Reproduce exactly the span of lines that opens with the line containing "font-size:10px; padding:9px 4px" and closes with the last line of the entries below.

(Front-end code change data)
----------

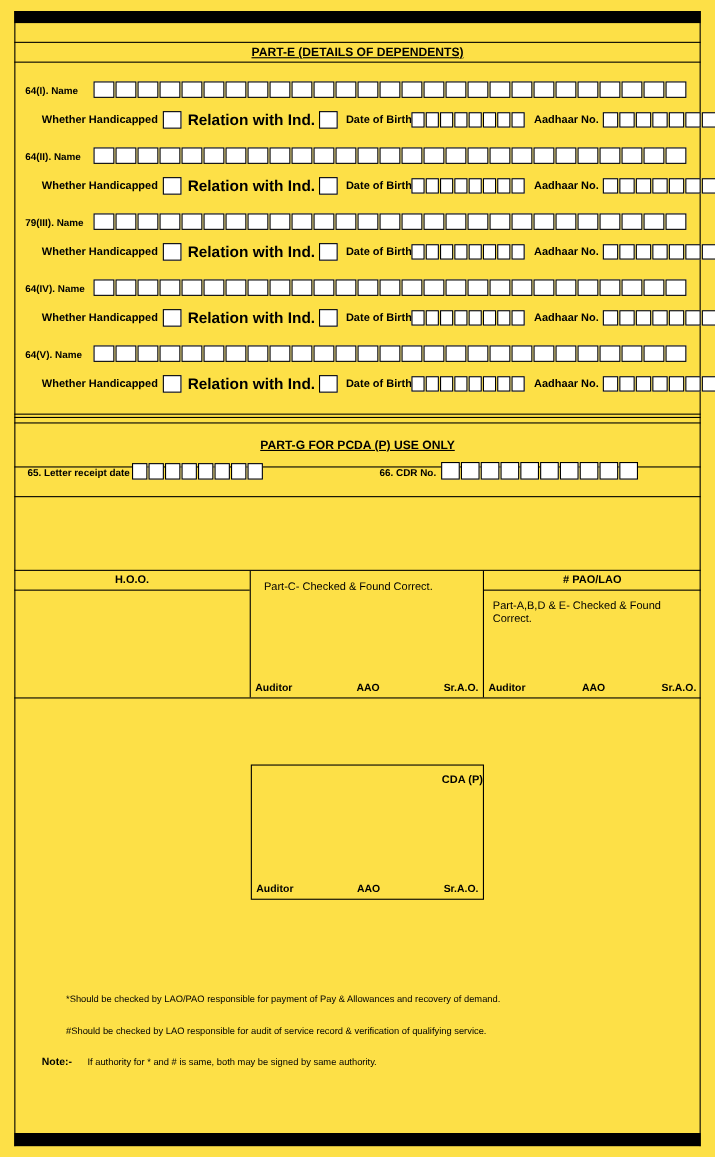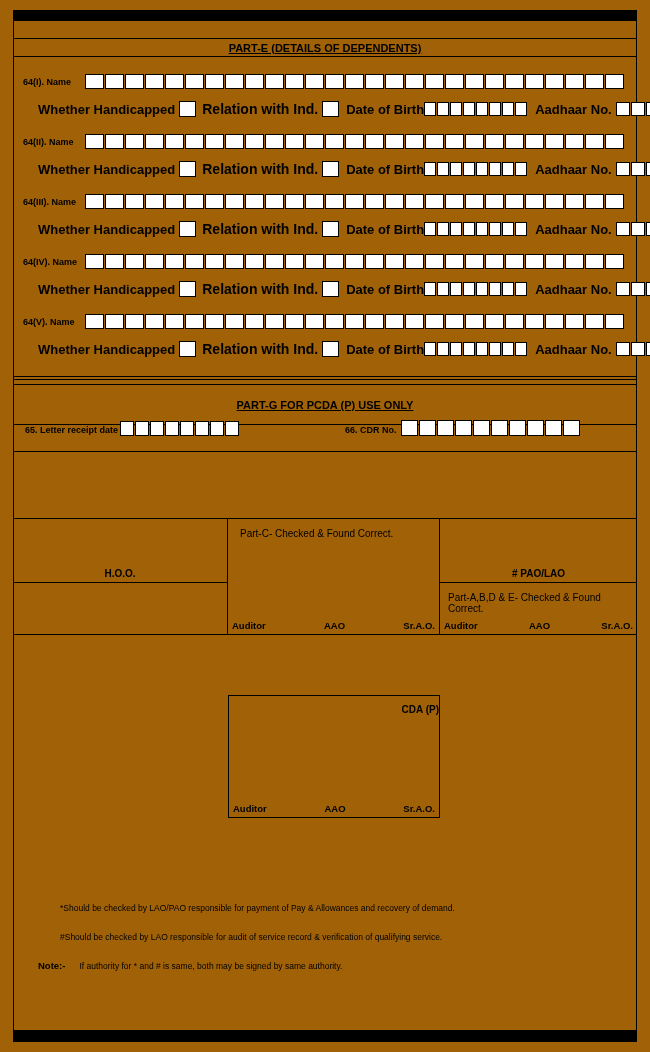--- a/index.html
+++ b/index.html
@@ -4,7 +4,7 @@
 <style>
   * { margin:0; padding:0; }
   body { background:#fff; font-family:"Liberation Sans", sans-serif; color:#000; }
-  .page { position:relative; width:650px; height:1052px; background:#a16207; overflow:hidden; }
+  .page { position:relative; width:650px; height:1052px; background:#fde047; overflow:hidden; }
 
   .frame { position:absolute; left:13px; top:10px; width:624px; height:1032px;
            border-left:1.5px solid #000; border-right:1.5px solid #000; box-sizing:border-box; }

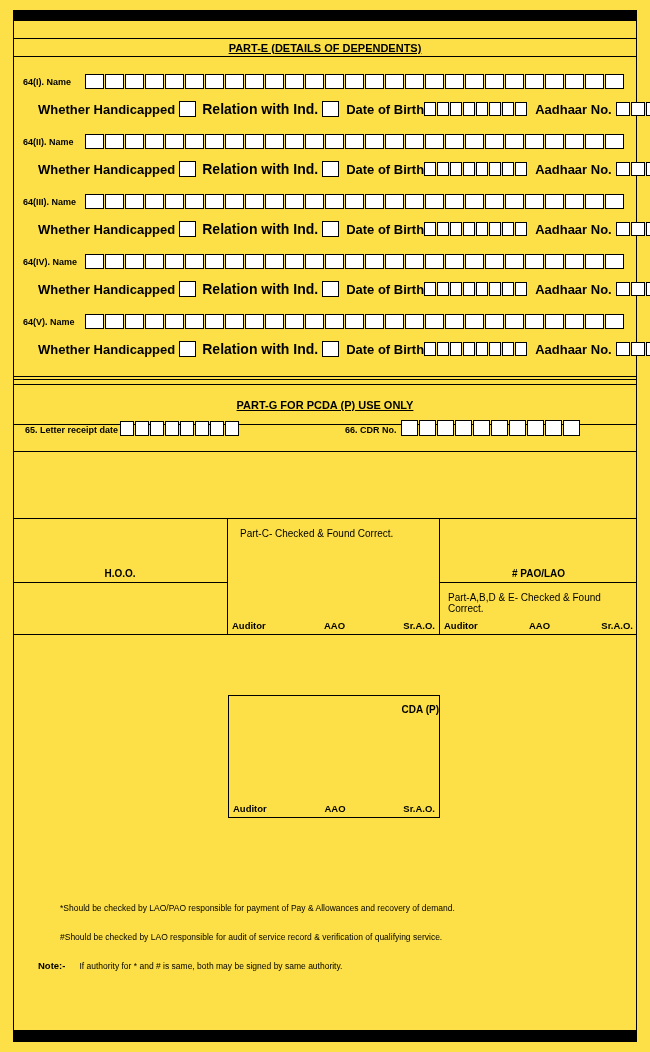--- a/index.html
+++ b/index.html
@@ -36,7 +36,7 @@
   .cells-letter .cell   { width:14px; height:15px; }
   .cells-cdr .cell      { width:17px; height:16px; }
 
-  .lbl { font-weight:bold; font-size:13px; }
+  .lbl { font-weight:bold; font-size:10px; }
   .lbl-handicapped { margin-right:4px; }
   .lbl-relation { font-size:14px; margin:0 4px 0 6px; }
   .lbl-dob     { margin:0 0 0 7px; }

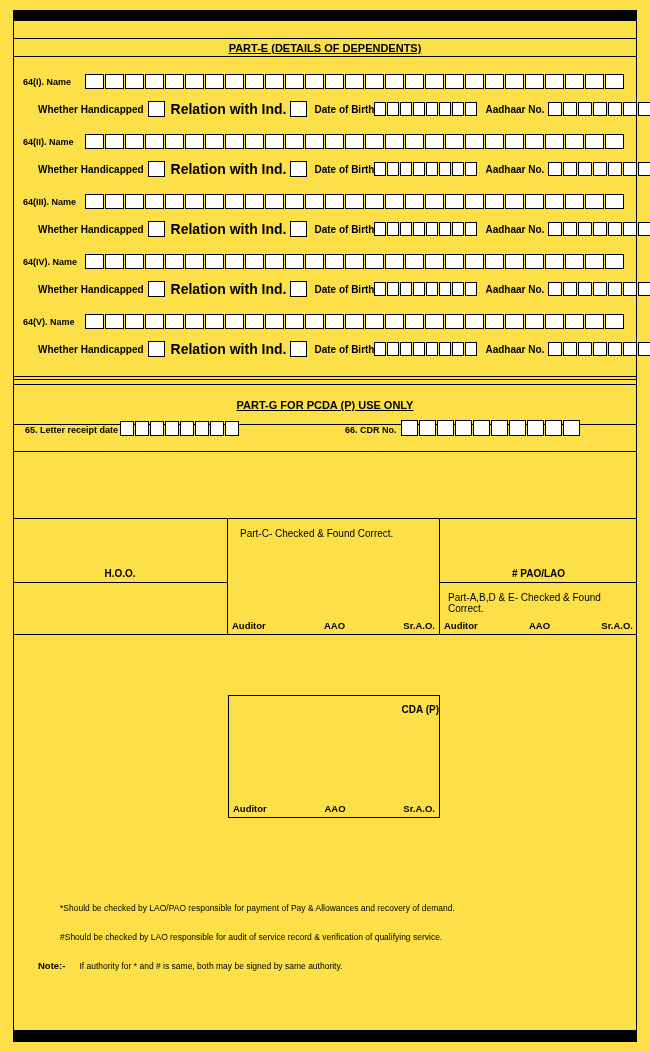--- a/index.html
+++ b/index.html
@@ -228,7 +228,7 @@
 
     <div class="dep-block">
       <div class="dep-name-row">
-        <span class="dep-name-label">64(III). Name</span>
+        <span class="dep-name-label">79(III). Name</span>
         <span class="cells cells-name">
             <span class="cell"></span>
             <span class="cell"></span>

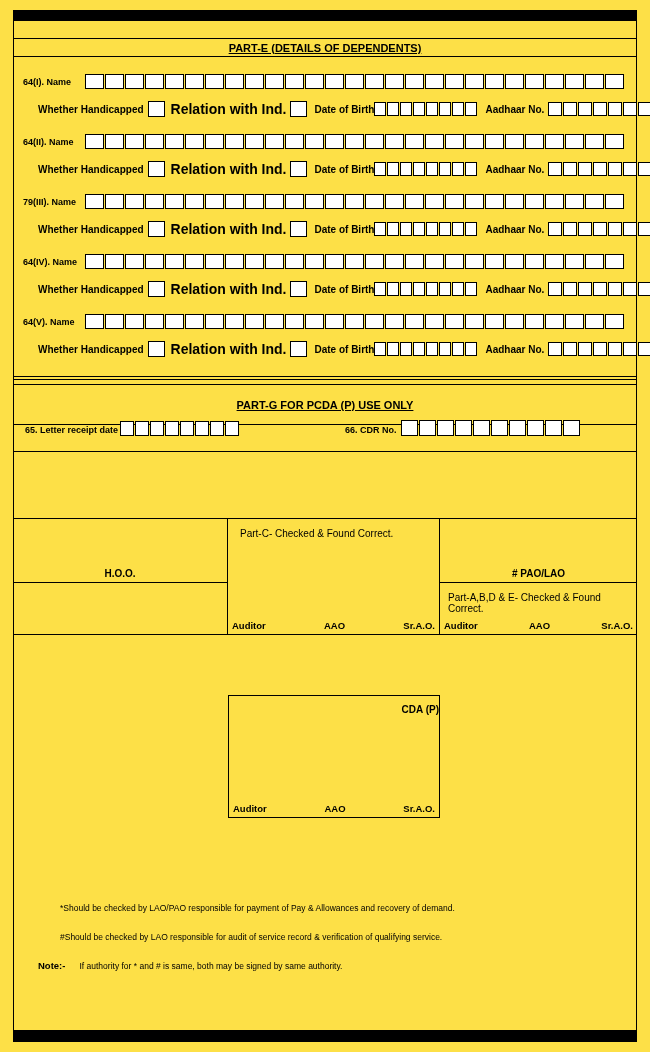--- a/index.html
+++ b/index.html
@@ -58,7 +58,7 @@
   .rt-col3 { flex:1; }
   .rt-header { height:18px; border-bottom:1.5px solid #000; box-sizing:border-box;
                display:flex; align-items:center; justify-content:center;
-               font-weight:bold; font-size:10px;margin-top:46px; }
+               font-weight:bold; font-size:10px; }
   .rt-note { font-size:10px; padding:9px 4px 0 12px; }
   .rt-col3 .rt-note { padding-left:8px; }
   .sign-row { position:absolute; bottom:3px; left:0; right:0; display:flex;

----------

### TASK RESPONSE
   .rt-note { font-size:10px; padding:9px 4px 0 12px; }
   .rt-col3 .rt-note { padding-left:8px; }
   .sign-row { position:absolute; bottom:3px; left:0; right:0; display:flex;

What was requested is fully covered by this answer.